## Supplied data
□ □ □

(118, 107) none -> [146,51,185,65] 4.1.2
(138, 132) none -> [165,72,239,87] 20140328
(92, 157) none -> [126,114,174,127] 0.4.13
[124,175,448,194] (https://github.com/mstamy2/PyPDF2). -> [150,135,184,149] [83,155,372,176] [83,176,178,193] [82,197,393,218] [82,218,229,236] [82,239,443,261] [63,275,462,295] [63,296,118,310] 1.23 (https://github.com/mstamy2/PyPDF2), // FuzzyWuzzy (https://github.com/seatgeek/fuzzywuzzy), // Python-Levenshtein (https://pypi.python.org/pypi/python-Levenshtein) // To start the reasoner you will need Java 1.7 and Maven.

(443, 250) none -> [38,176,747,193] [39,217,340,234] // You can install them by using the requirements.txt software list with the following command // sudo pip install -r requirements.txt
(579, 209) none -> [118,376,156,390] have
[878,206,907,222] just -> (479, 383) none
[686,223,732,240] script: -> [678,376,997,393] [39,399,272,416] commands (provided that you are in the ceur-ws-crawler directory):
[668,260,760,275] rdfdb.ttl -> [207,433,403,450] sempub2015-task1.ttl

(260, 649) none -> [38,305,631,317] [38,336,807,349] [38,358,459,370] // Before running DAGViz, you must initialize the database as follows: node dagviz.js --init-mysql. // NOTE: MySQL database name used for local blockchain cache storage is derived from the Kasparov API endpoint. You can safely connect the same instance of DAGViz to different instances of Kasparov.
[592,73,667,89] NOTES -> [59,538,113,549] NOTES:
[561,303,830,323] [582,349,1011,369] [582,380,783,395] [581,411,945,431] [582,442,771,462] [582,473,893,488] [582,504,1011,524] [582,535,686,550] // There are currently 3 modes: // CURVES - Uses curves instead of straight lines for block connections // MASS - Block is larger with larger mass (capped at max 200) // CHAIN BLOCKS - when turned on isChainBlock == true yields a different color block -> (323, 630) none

□ □ □

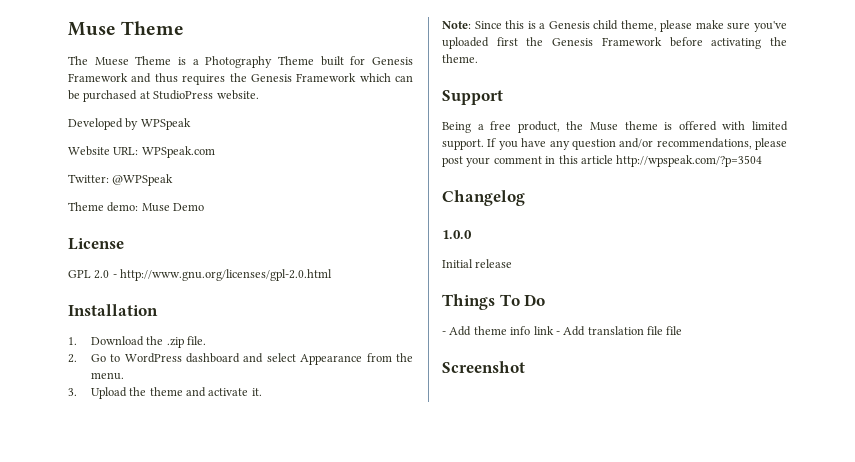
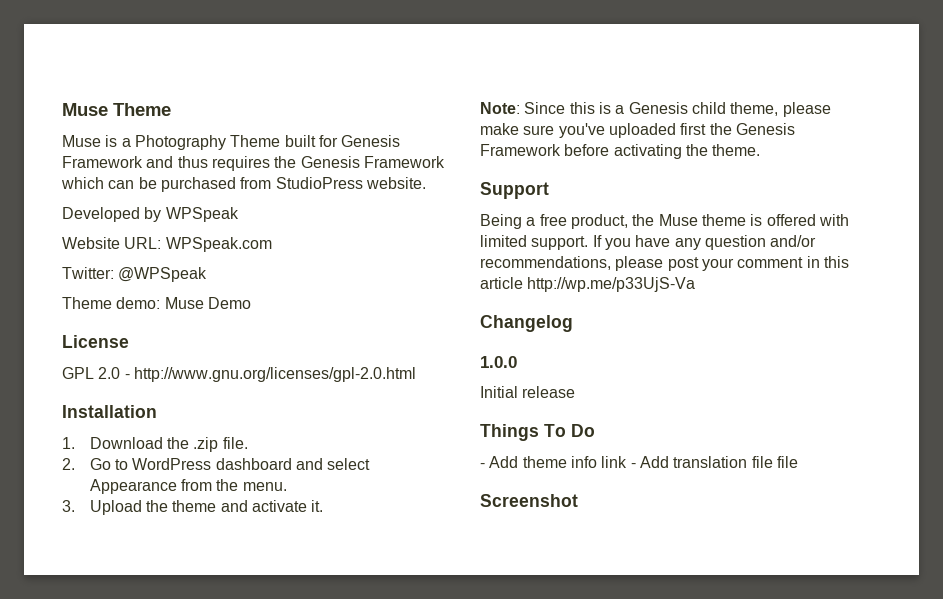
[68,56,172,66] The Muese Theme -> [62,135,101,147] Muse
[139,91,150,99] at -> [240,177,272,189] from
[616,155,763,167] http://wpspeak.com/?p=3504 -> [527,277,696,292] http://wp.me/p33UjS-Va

□ □ □

## Work task
Give back precisely the lines above that start at the line containing "[878,206,907,222] just -> (479, 383) none" and end at the line containing "[668,260,760,275] rdfdb.ttl ->", inclusive. No other lines belong in the output.

## Written solution
[878,206,907,222] just -> (479, 383) none
[686,223,732,240] script: -> [678,376,997,393] [39,399,272,416] commands (provided that you are in the ceur-ws-crawler directory):
[668,260,760,275] rdfdb.ttl -> [207,433,403,450] sempub2015-task1.ttl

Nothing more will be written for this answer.